Aleg Fraksi PKS ini sendiri pernah mengingatkan Mendikbudristek yang berulang kali menggunakan ungkapan-ungkapan berbahasa Inggris dalam rapat kerja bersama Komisi X DPR RI, akhir Januari 2020 lalu.
“Itu kan rapat resmi, maka saya ingatkan Mas Nadiem untuk berbahasa Indonesia sesuai aturan Undang-Undang. Mungkin karena beliau lama di luar negeri, ungkapan-ungkapan dalam bahasa Inggris jadi berkali-kali tercetus. Nah, konteks saya saat itu adalah mengingatkan beliau, agar terbiasa. Hasilnya, kini Mas Menteri sudah berbahasa Indonesia yang baik dan benar dalam setiap rapat. Kalau ada sesekali tercetus ungkapan atau pilihan diksi bahasa Inggris, tentu wajar dan termaafkan.” Kenang Sekretaris Fraksi PKS ini lagi.

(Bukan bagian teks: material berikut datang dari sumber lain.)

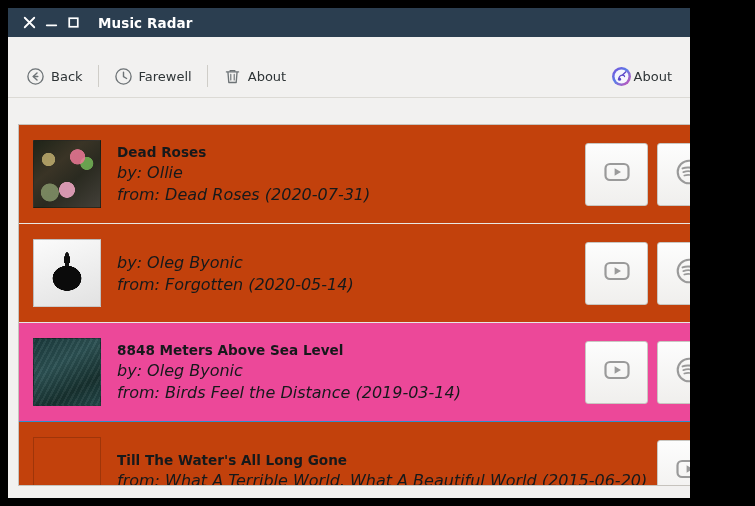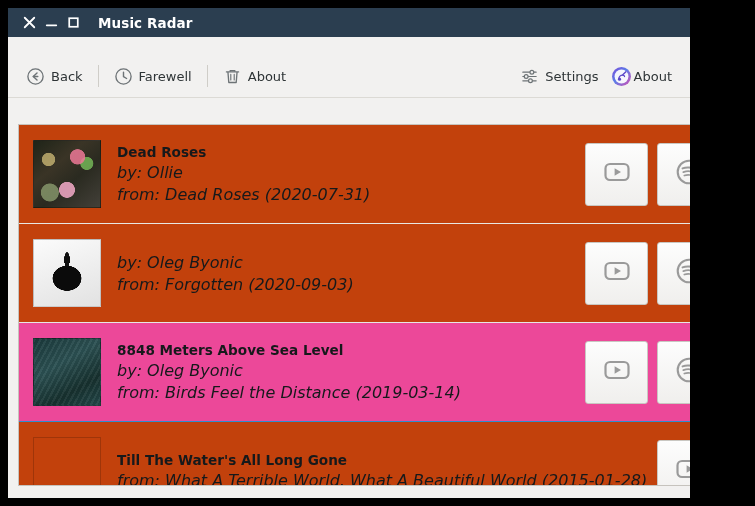--- a/index.html
+++ b/index.html
@@ -237,31 +237,20 @@
           <path d="M5.2 5.2 L6.1 16.3 H13.9 L14.8 5.2" fill="none" stroke="#6d7376" stroke-width="1.4" stroke-linejoin="round"></path>
           <path d="M8.2 7.8 V13.6 M11.8 7.8 V13.6" stroke="#6d7376" stroke-width="1.2" stroke-linecap="round"></path>
         </svg>
       </span>
       <span class="lbl">About</span>
     </div>
 
 
     <div class="tb-spacer"></div>
 
-    <div class="tb-item">
-      <span>
-        <svg class="icon20" viewBox="0 0 20 20">
-          <path d="M3 5.5 H17 M3 10 H17 M3 14.5 H17" stroke="#6d7376" stroke-width="1.3" stroke-linecap="round"></path>
-          <circle cx="12.5" cy="5.5" r="2" fill="#f2f1f0" stroke="#6d7376" stroke-width="1.3"></circle>
-          <circle cx="6.5" cy="10" r="2" fill="#f2f1f0" stroke="#6d7376" stroke-width="1.3"></circle>
-          <circle cx="11" cy="14.5" r="2" fill="#f2f1f0" stroke="#6d7376" stroke-width="1.3"></circle>
-        </svg>
-      </span>
-      <span class="lbl">Settings</span>
-    </div>
 
     <div class="tb-item" style="gap:2px;justify-content:space-between;">
       <span>
         <svg class="icon20" viewBox="0 0 20 20" style="width:21px;height:21px;">
           <defs>
             <linearGradient id="lg" x1="0" y1="0" x2="1" y2="1">
               <stop offset="0%" stop-color="#7b4bd8"></stop>
               <stop offset="45%" stop-color="#5b7de8"></stop>
               <stop offset="100%" stop-color="#d84bb0"></stop>
             </linearGradient>
@@ -306,21 +295,21 @@
                 <span><svg width="30" height="30" viewBox="0 0 30 30">
                     <path d="M9.5 5.6 L23 15 L9.5 24.4 Z" fill="none" stroke="#9a9a9a" stroke-width="2.1" stroke-linejoin="round"></path>
                   </svg></span>
               </div>
             </div>
           </div>
           <div class="row">
             <div class="art" style="background:radial-gradient(ellipse 30% 26% at 50% 58%, #0b0b0b 0 72%, rgba(11,11,11,0) 74%),radial-gradient(ellipse 6% 16% at 50% 30%, #101010 0 70%, rgba(0,0,0,0) 72%),linear-gradient(160deg,#fbfbfb 0%,#ededed 55%,#e2e2e2 100%);"></div>
             <div class="meta">
               <div class="m-by">by: Oleg Byonic</div>
-              <div class="m-from">from: Forgotten (2020-09-03)</div>
+              <div class="m-from">from: Forgotten (2020-05-14)</div>
             </div>
             <div class="actions">
               <div class="abtn">
                 <span><svg width="30" height="30" viewBox="0 0 30 30">
                     <rect x="3.5" y="7" width="23" height="16" rx="4.5" ry="4.5" fill="none" stroke="#9a9a9a" stroke-width="2.2"></rect>
                     <path d="M12.6 11.2 L19 15 L12.6 18.8 Z" fill="#9a9a9a"></path>
                   </svg></span>
               </div>
               <div class="abtn">
                 <span><svg width="30" height="30" viewBox="0 0 30 30">
@@ -363,21 +352,21 @@
                 <span><svg width="30" height="30" viewBox="0 0 30 30">
                     <path d="M9.5 5.6 L23 15 L9.5 24.4 Z" fill="none" stroke="#9a9a9a" stroke-width="2.1" stroke-linejoin="round"></path>
                   </svg></span>
               </div>
             </div>
           </div>
           <div class="row">
             <div class="art" style="background:linear-gradient(90deg, rgba(0,0,0,0) 36%, rgba(12,12,20,.92) 36%, rgba(12,12,20,.92) 64%, rgba(0,0,0,0) 64%),repeating-linear-gradient(0deg, rgba(255,255,255,.12) 0 3px, rgba(0,0,0,.12) 3px 6px),repeating-linear-gradient(90deg, #e2557f 0 9px, #e98a3c 9px 17px, #b04f9c 17px 25px, #e3c65a 25px 33px, #cf4churn 33px 33px),linear-gradient(135deg,#d9557f 0%,#e8853f 30%,#b65aa8 60%,#e0bf56 100%);"></div>
             <div class="meta">
               <div class="m-title">Till The Water's All Long Gone</div>
-              <div class="m-from">from: What A Terrible World, What A Beautiful World (2015-01-28)</div>
+              <div class="m-from">from: What A Terrible World, What A Beautiful World (2015-06-20)</div>
             </div>
             <div class="actions">
               <div class="abtn">
                 <span><svg width="30" height="30" viewBox="0 0 30 30">
                     <rect x="3.5" y="7" width="23" height="16" rx="4.5" ry="4.5" fill="none" stroke="#9a9a9a" stroke-width="2.2"></rect>
                     <path d="M12.6 11.2 L19 15 L12.6 18.8 Z" fill="#9a9a9a"></path>
                   </svg></span>
               </div>
               <div class="abtn">
                 <span><svg width="30" height="30" viewBox="0 0 30 30">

Bahkan, bila secara detil kita menelisik Undang-Undang No 24 Tahun 2009 Tentang Bendera, Bahasa, dan Lambang Negara serta Lagu Kebangsaan dan Perpres No 63 Tahun 2019 Tentang Penggunaan Bahasa Indonesia ternyata soal penggunaan bahasa Indonesia yang menjadi wajib digunakan dalam 14 ranah kehidupan ini nyatanya tidak menempatkan adanya sanksi atas pelanggaran ketentuan tersebut.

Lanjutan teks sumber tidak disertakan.